*WHAT TO WORK ON:*
Hand back all records exactly, pictures omitted.

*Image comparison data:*
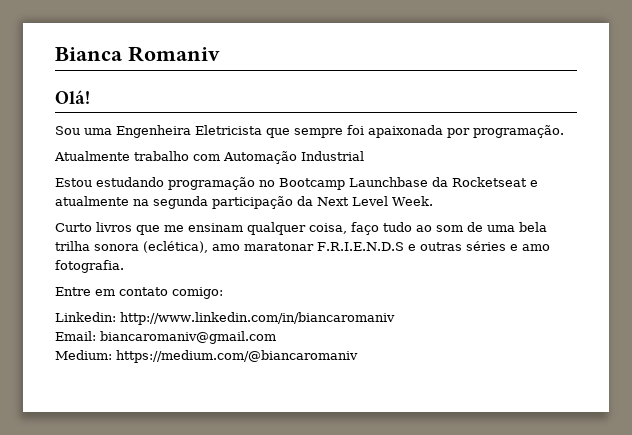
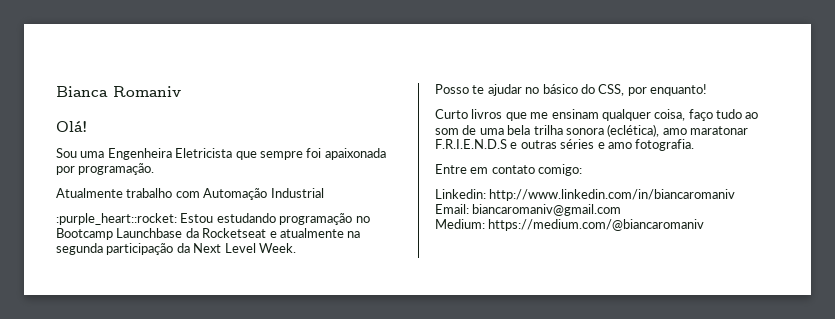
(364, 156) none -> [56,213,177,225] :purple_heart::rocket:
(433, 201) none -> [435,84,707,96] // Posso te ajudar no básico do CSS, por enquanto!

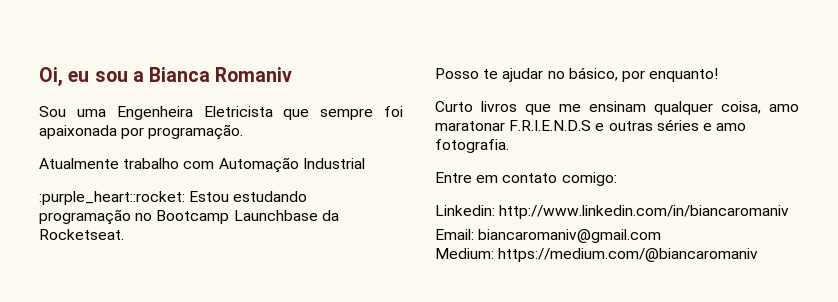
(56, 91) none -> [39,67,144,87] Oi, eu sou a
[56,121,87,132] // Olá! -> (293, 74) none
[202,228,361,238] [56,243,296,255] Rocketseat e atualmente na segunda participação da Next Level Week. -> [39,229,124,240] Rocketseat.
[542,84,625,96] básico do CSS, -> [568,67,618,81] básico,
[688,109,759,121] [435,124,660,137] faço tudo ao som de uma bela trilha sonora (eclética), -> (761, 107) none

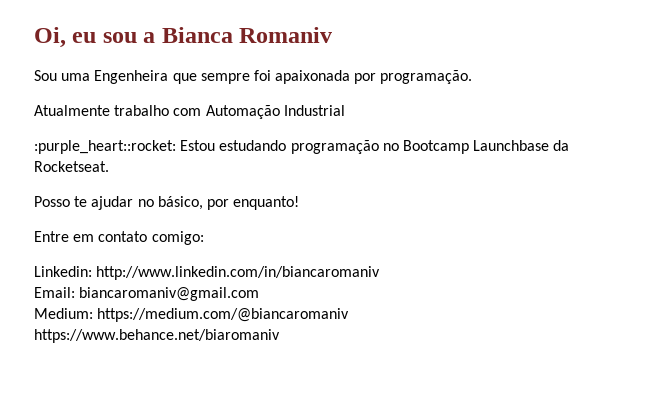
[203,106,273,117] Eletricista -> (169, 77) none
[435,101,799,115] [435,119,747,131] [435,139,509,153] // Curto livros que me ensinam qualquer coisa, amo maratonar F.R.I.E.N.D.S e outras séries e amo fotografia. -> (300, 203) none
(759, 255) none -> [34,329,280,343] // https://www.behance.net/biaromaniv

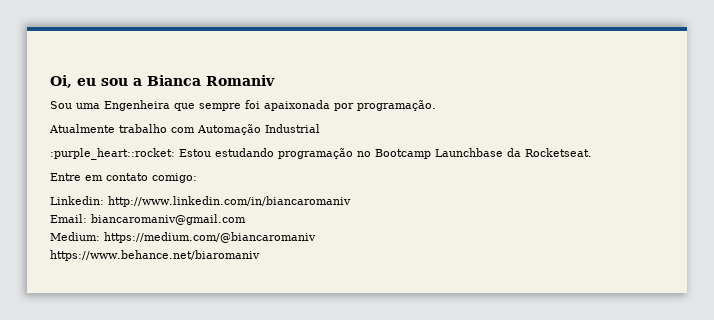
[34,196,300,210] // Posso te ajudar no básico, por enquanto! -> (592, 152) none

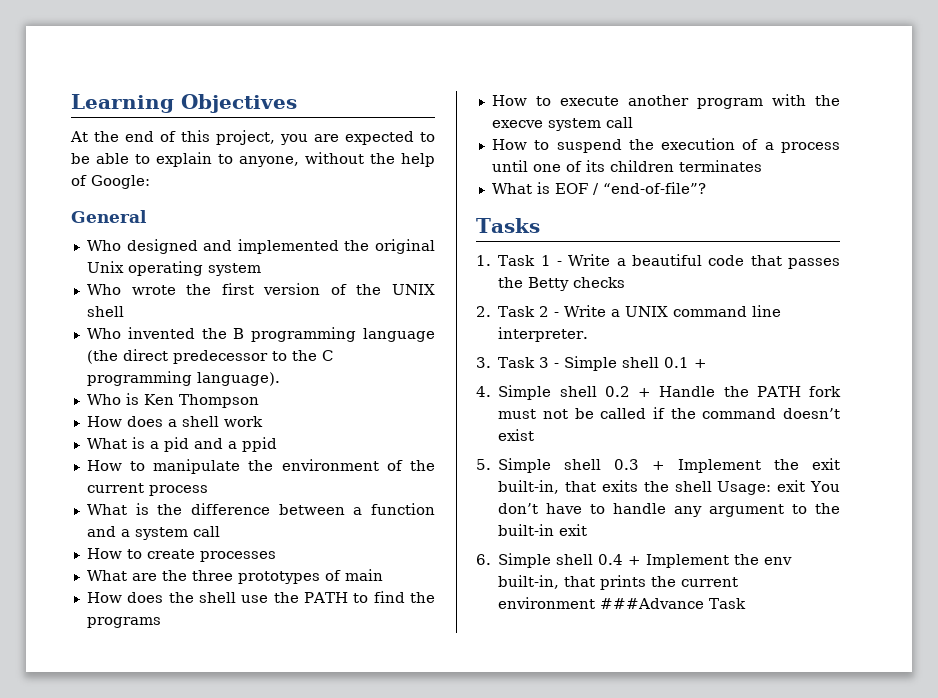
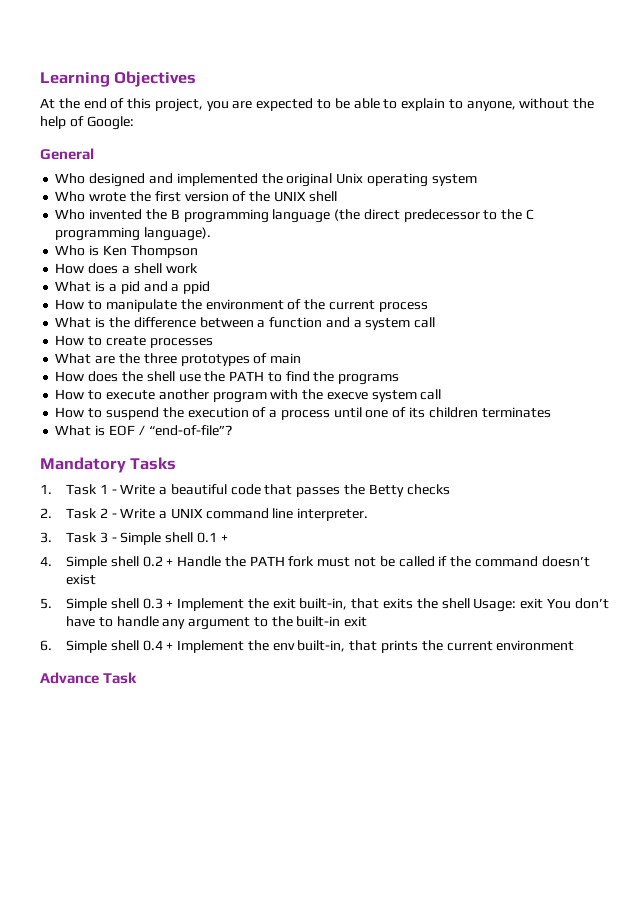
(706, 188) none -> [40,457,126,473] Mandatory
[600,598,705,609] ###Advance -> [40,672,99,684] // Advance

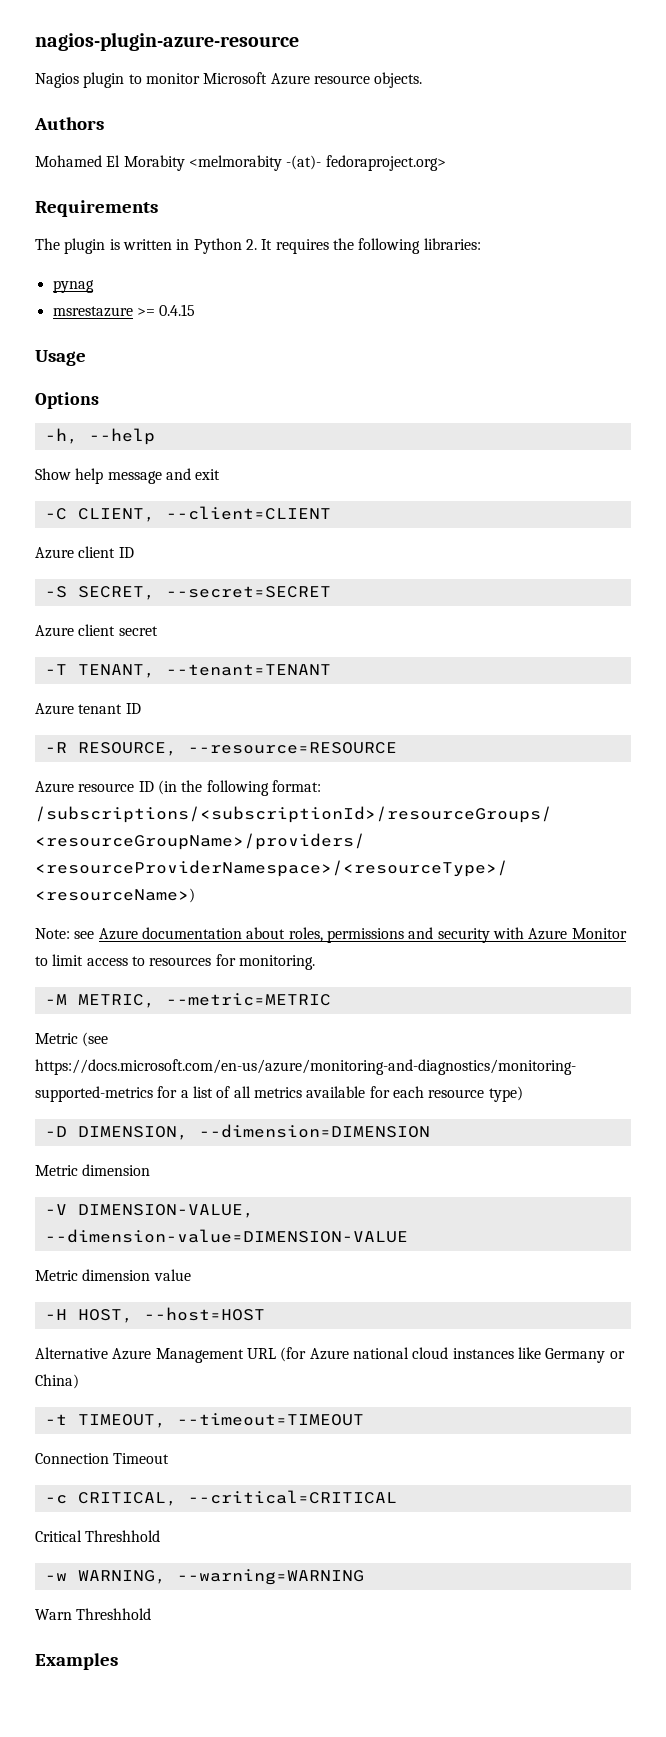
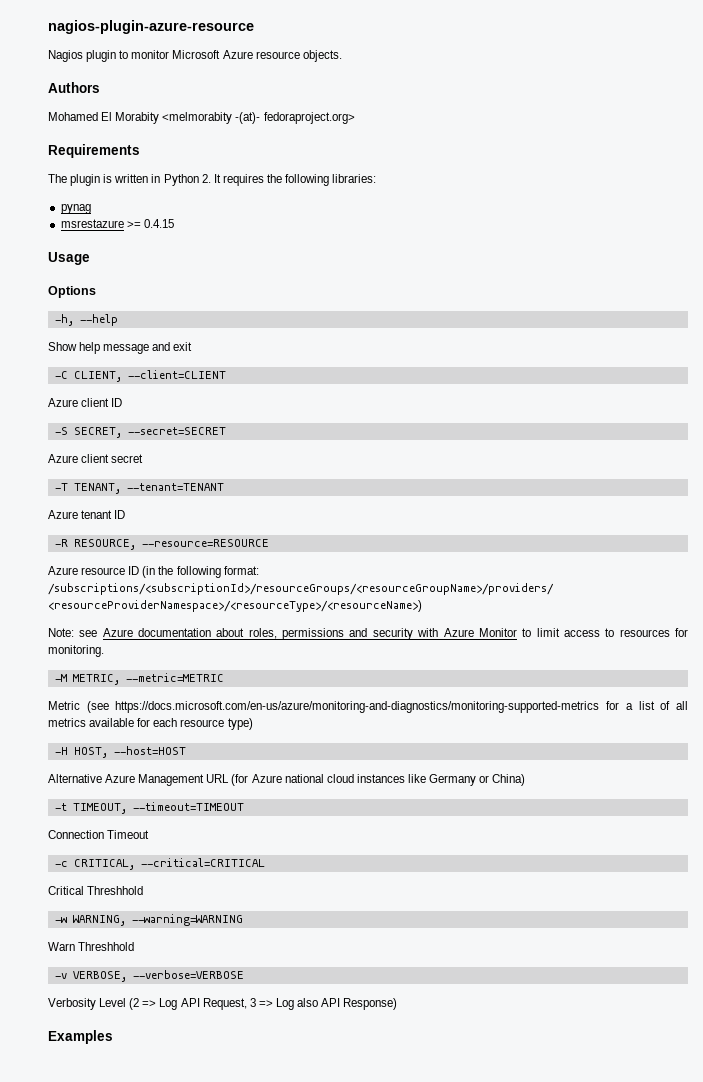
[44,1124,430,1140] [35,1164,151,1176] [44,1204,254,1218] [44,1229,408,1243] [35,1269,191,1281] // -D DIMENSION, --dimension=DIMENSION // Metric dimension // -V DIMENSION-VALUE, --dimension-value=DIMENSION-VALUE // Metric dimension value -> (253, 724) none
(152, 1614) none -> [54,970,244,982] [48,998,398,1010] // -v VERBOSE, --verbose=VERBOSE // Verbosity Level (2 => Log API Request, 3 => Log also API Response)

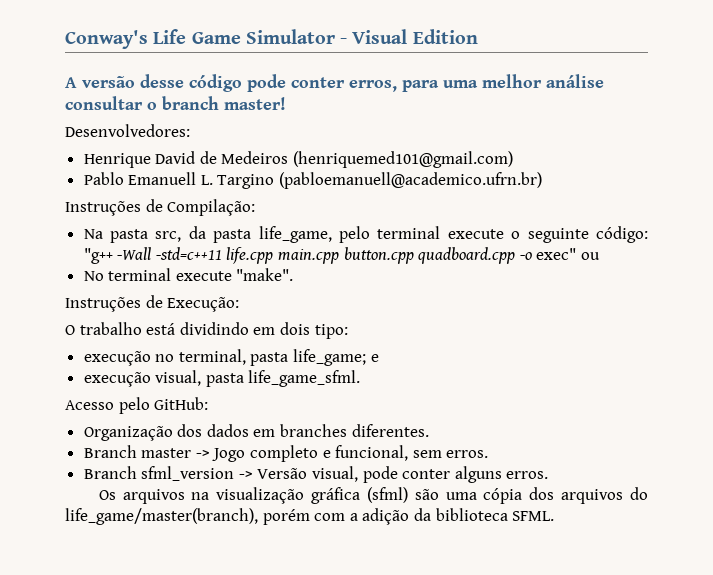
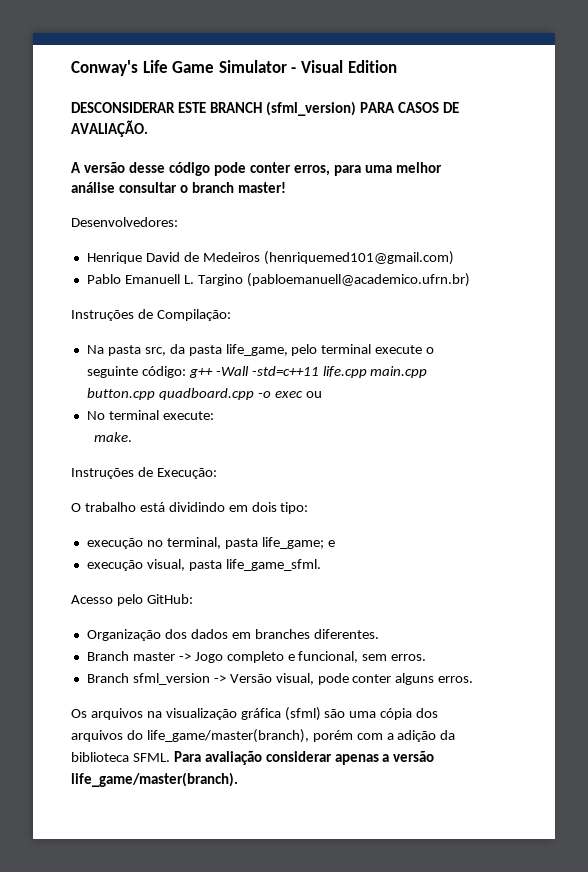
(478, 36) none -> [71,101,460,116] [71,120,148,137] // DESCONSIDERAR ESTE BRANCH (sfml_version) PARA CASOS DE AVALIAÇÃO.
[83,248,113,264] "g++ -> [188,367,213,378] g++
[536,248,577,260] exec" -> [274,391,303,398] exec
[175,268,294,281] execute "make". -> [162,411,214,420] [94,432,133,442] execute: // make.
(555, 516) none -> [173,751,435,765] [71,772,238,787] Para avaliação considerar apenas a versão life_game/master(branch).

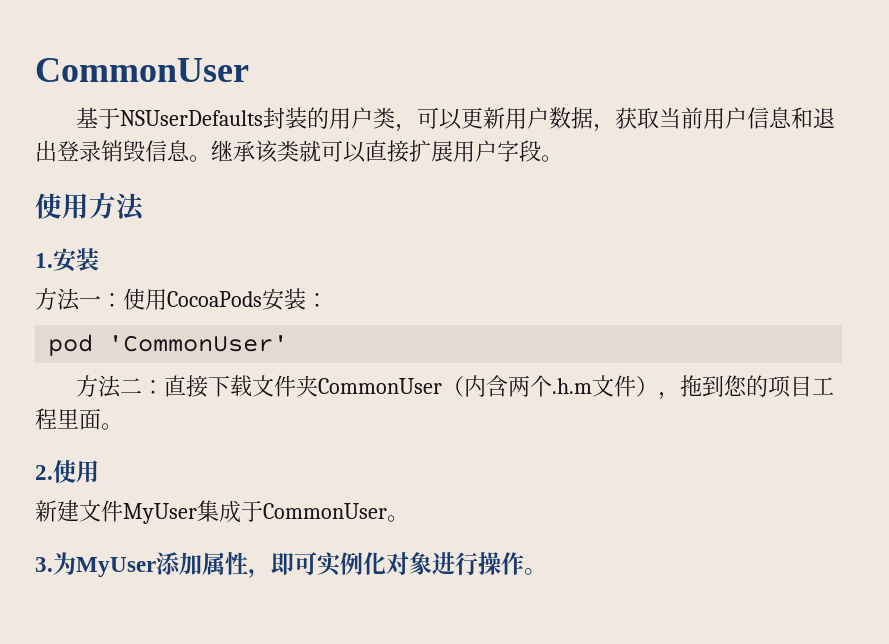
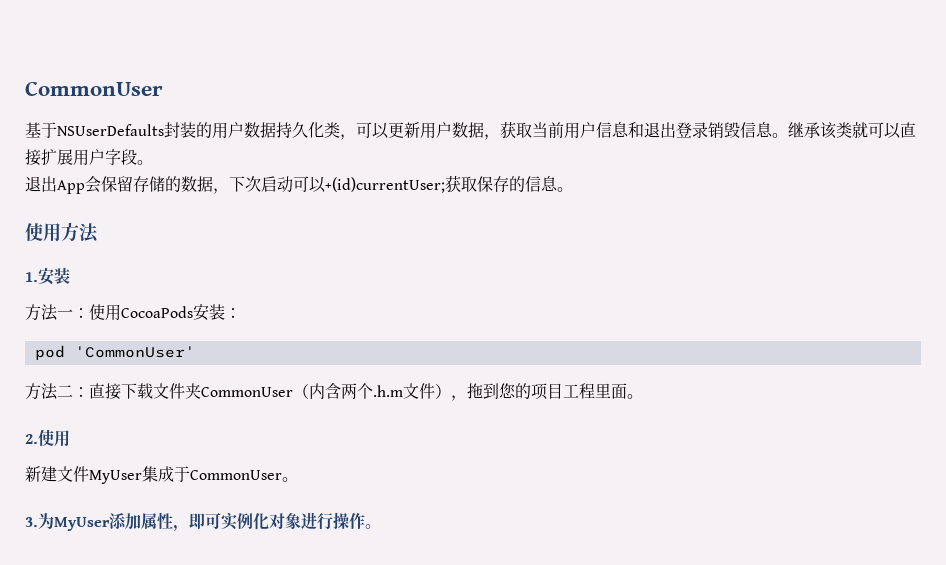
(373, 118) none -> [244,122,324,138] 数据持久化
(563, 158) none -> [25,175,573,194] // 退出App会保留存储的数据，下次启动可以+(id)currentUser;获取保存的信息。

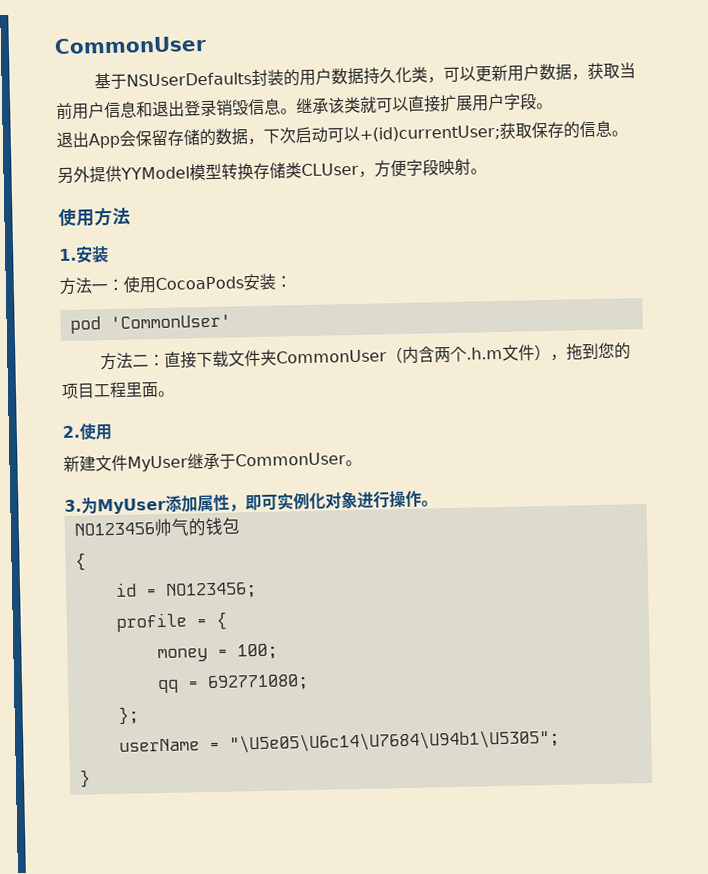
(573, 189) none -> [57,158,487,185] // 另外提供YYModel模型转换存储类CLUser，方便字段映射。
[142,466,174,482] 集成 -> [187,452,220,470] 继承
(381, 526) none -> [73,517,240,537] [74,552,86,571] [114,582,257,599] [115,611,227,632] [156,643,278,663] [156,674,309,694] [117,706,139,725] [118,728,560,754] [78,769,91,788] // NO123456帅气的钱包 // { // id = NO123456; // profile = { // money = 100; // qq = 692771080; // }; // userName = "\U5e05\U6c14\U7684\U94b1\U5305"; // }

*SOLUTION TO THIS PROBLEM:*
(364, 156) none -> [56,213,177,225] :purple_heart::rocket:
(433, 201) none -> [435,84,707,96] // Posso te ajudar no básico do CSS, por enquanto!

(56, 91) none -> [39,67,144,87] Oi, eu sou a
[56,121,87,132] // Olá! -> (293, 74) none
[202,228,361,238] [56,243,296,255] Rocketseat e atualmente na segunda participação da Next Level Week. -> [39,229,124,240] Rocketseat.
[542,84,625,96] básico do CSS, -> [568,67,618,81] básico,
[688,109,759,121] [435,124,660,137] faço tudo ao som de uma bela trilha sonora (eclética), -> (761, 107) none

[203,106,273,117] Eletricista -> (169, 77) none
[435,101,799,115] [435,119,747,131] [435,139,509,153] // Curto livros que me ensinam qualquer coisa, amo maratonar F.R.I.E.N.D.S e outras séries e amo fotografia. -> (300, 203) none
(759, 255) none -> [34,329,280,343] // https://www.behance.net/biaromaniv

[34,196,300,210] // Posso te ajudar no básico, por enquanto! -> (592, 152) none

(706, 188) none -> [40,457,126,473] Mandatory
[600,598,705,609] ###Advance -> [40,672,99,684] // Advance

[44,1124,430,1140] [35,1164,151,1176] [44,1204,254,1218] [44,1229,408,1243] [35,1269,191,1281] // -D DIMENSION, --dimension=DIMENSION // Metric dimension // -V DIMENSION-VALUE, --dimension-value=DIMENSION-VALUE // Metric dimension value -> (253, 724) none
(152, 1614) none -> [54,970,244,982] [48,998,398,1010] // -v VERBOSE, --verbose=VERBOSE // Verbosity Level (2 => Log API Request, 3 => Log also API Response)

(478, 36) none -> [71,101,460,116] [71,120,148,137] // DESCONSIDERAR ESTE BRANCH (sfml_version) PARA CASOS DE AVALIAÇÃO.
[83,248,113,264] "g++ -> [188,367,213,378] g++
[536,248,577,260] exec" -> [274,391,303,398] exec
[175,268,294,281] execute "make". -> [162,411,214,420] [94,432,133,442] execute: // make.
(555, 516) none -> [173,751,435,765] [71,772,238,787] Para avaliação considerar apenas a versão life_game/master(branch).

(373, 118) none -> [244,122,324,138] 数据持久化
(563, 158) none -> [25,175,573,194] // 退出App会保留存储的数据，下次启动可以+(id)currentUser;获取保存的信息。

(573, 189) none -> [57,158,487,185] // 另外提供YYModel模型转换存储类CLUser，方便字段映射。
[142,466,174,482] 集成 -> [187,452,220,470] 继承
(381, 526) none -> [73,517,240,537] [74,552,86,571] [114,582,257,599] [115,611,227,632] [156,643,278,663] [156,674,309,694] [117,706,139,725] [118,728,560,754] [78,769,91,788] // NO123456帅气的钱包 // { // id = NO123456; // profile = { // money = 100; // qq = 692771080; // }; // userName = "\U5e05\U6c14\U7684\U94b1\U5305"; // }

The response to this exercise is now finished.